Open zanieb opened 1 year ago
So don't do that? I fail to see any good design where creating a context manager and then not using it would make sense.
Often, we'll create a context manager ahead of time (during a configuration step, for example) then downstream enter the context. In my application, we are using fail_after
to enforce configurable timeouts. We set up the context but do not want to enter it until right before we call the (library user's) code that needs a timeout. At other times, when there is not a timeout, we'll use a null context to simplify downstream logic.
If we weren't ever using the context manager, this wouldn't be an issue. The issue here is that the default behavior is antithetical to typical context manager behavior. It's like having the following return the amount of time since initialization rather than within the context:
timer = timer()
with timer:
...
It's also not an atypical design to use things like an AsyncExitStack
— in this case developers may create the contexts beforehand then enter them in a loop.
Trio would have to change their semantics from what has been documented, and so far there haven't been any practical use cases that would warrant this.
@agronholm can you link to the documentation that covers this behavior? I did not see any explicit mention of this.
Here: https://trio.readthedocs.io/en/stable/reference-core.html#trio.fail_after
Creates a cancel scope with the given timeout, and raises an error if it is actually cancelled.
Implies that the cancel scope gets created with a set deadline. Says nothing about the deadline getting set when entering the scope.
Ah I think that can be interpreted either way based on your assumptions.. the example shows with fail_after() as cancel_scope
so it's pretty ambiguous when that scope is created — it could just as well be created on __enter__
and yielded. In fact, you cannot get the CancelScope
object itself until after entering the context (in anyio).
As there are 0 examples of separating the instantiation of this context manager from its use in a with
statement in the documentation of either trio or anyio, I think it would be safe to assume that it was not a supported use case.
If it was not a supported use-case then what is the objection to changing the behavior to be clearer?
To be clear: I can work around this and will need to do so for compatibility with older versions of anyio/trio no matter what is decided here. I will likely add my own utility with the behavior I need — I am only advocating for an API that is less likely to be misleading here.
If it was not a supported use-case then what is the objection to changing the behavior to be clearer?

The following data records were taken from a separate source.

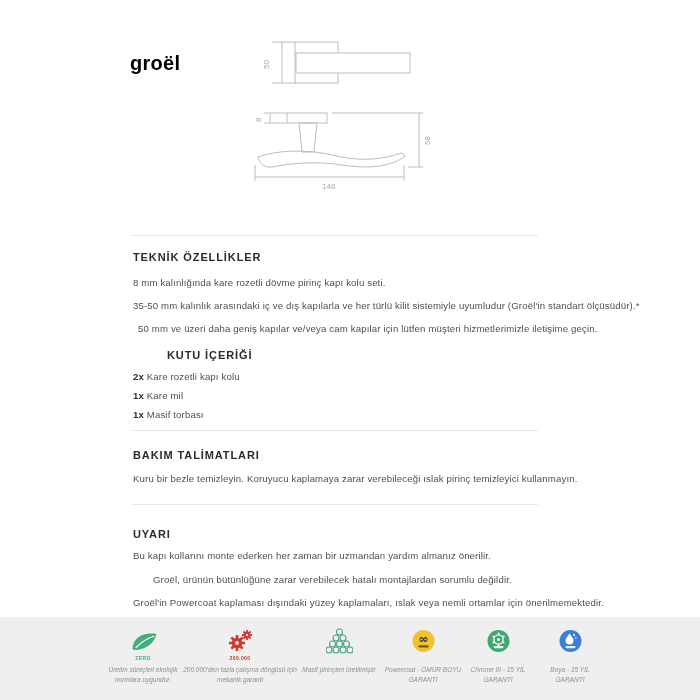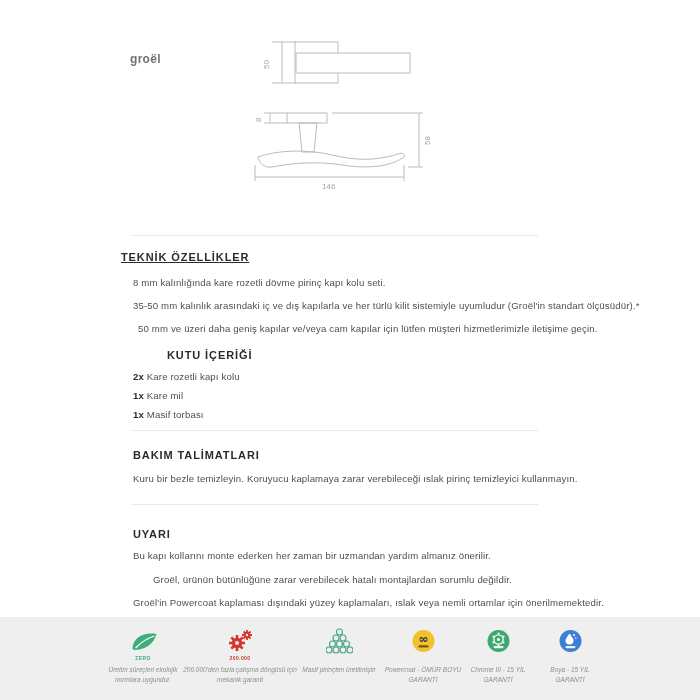--- a/index.html
+++ b/index.html
@@ -3,21 +3,21 @@
 <meta charset="utf-8">
 <style>
   html,body{margin:0;padding:0;}
   body{
     width:700px;height:700px;position:relative;background:#ffffff;
     font-family:"Liberation Sans","DejaVu Sans",sans-serif;
     color:#4a4a4a;overflow:hidden;
   }
   .abs{position:absolute;}
   .logo{
-    left:130px;top:52px;font-size:12px;font-weight:bold;color:#737373;
+    left:130px;top:52px;font-size:20px;font-weight:bold;color:#000000;
     letter-spacing:.3px;
   }
   .section-title{
     font-size:11px;font-weight:bold;color:#2b2b2b;letter-spacing:.9px;
     white-space:nowrap;
   }
   .para{
     font-size:9.6px;color:#4f4f4f;letter-spacing:.15px;white-space:nowrap;
   }
   .item{font-size:9.6px;color:#4f4f4f;letter-spacing:.15px;white-space:nowrap;}
@@ -73,21 +73,21 @@
       <line x1="3" y1="72" x2="152" y2="72"></line>
     </g>
     <text class="dim-text" transform="translate(9,17) rotate(-90)">8</text>
     <text class="dim-text" transform="translate(178,40) rotate(-90)">58</text>
     <text class="dim-text" x="70" y="84">146</text>
   </svg>
 </div>
 
 <div class="abs divider" style="top:235px;"></div>
 
-<div class="abs section-title" style="left:121px;top:251px;text-decoration:underline;">TEKNİK ÖZELLİKLER</div>
+<div class="abs section-title" style="left:133px;top:251px;">TEKNİK ÖZELLİKLER</div>
 <div class="abs para" style="left:133px;top:277px;">8 mm kalınlığında kare rozetli dövme pirinç kapı kolu seti.</div>
 <div class="abs para" style="left:133px;top:300px;">35-50 mm kalınlık arasındaki iç ve dış kapılarla ve her türlü kilit sistemiyle uyumludur (Groël'in standart ölçüsüdür).*</div>
 <div class="abs para" style="left:122px;top:323px;padding-left:16px;">50 mm ve üzeri daha geniş kapılar ve/veya cam kapılar için lütfen müşteri hizmetlerimizle iletişime geçin.</div>
 
 <div class="abs section-title" style="left:133px;top:349px;margin-left:34px;">KUTU İÇERİĞİ</div>
 <div class="abs item" style="left:133px;top:371px;"><span class="qty">2x</span><span> Kare rozetli kapı kolu</span></div>
 <div class="abs item" style="left:133px;top:390px;"><span class="qty">1x</span><span> Kare mil</span></div>
 <div class="abs item" style="left:133px;top:409px;"><span class="qty">1x</span><span> Masif torbası</span></div>
 
 <div class="abs divider" style="top:430px;"></div>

If anybody anywhere is already using the context manager in such a disjointed manner correctly, their code will be broken. I wouldn't expect anybody to be doing that, but then again they wouldn't report that to us unless something wasn't working. I also didn't expect anybody to be using the cm like this at all, so who knows?
I think a change in semantics should be considered but only if someone brings forth a plausible use case where doing this is necessary or at least beneficial.
Yeah unfortunately timeouts are kind of fuzzy in the first place — we had it like this for a long time before we got a bug report from a user. From a cursory search on GitHub, I don't see any uses apart from ours where the initialization and entry are separated. I'll open a pull request to document this caveat. We can see if more people chime in on this issue, I see no reason to rush an API change.
I don't think there's any problem necessarily with calculating the deadline at the last moment, though I can imagine someone being confused the other way as well. ("I created the fail_after
object early because I wanted that to be when the deadline was relative to.")
BTW, re:
In my application, we are using fail_after to enforce configurable timeouts. We set up the context but do not want to enter it until right before we call the (library user's) code that needs a timeout. At other times, when there is not a timeout, we'll use a null context to simplify downstream logic.
Trio accepts math.inf
as a timeout everywhere, meaning "never timeout". So you could pass the bare timeout value around everywhere (either the configured timeout, or math.inf
if there's no timeout), and then unconditionally call fail_after
around the operation that has the timeout. Might be easier to understand, independently of whatever happens with this discussion?
I'd vote +0.25 for changing the behavior (but +1 for documenting things more stringently).
("I created the fail_after object early because I wanted that to be when the deadline was relative to."
You can easily calculate an absolute timeout at that time instead.
The way things currently are, you can't achieve the behavior @madkinsz wants as easily, thus this'd be a net win for that kind of flexibility in case anybody ever wants it.
Thanks for the additional responses!
Trio accepts math.inf as a timeout everywhere, meaning "never timeout". So you could pass the bare timeout value around everywhere (either the configured timeout, or math.inf if there's no timeout), and then unconditionally call fail_after around the operation that has the timeout. Might be easier to understand, independently of whatever happens with this discussion?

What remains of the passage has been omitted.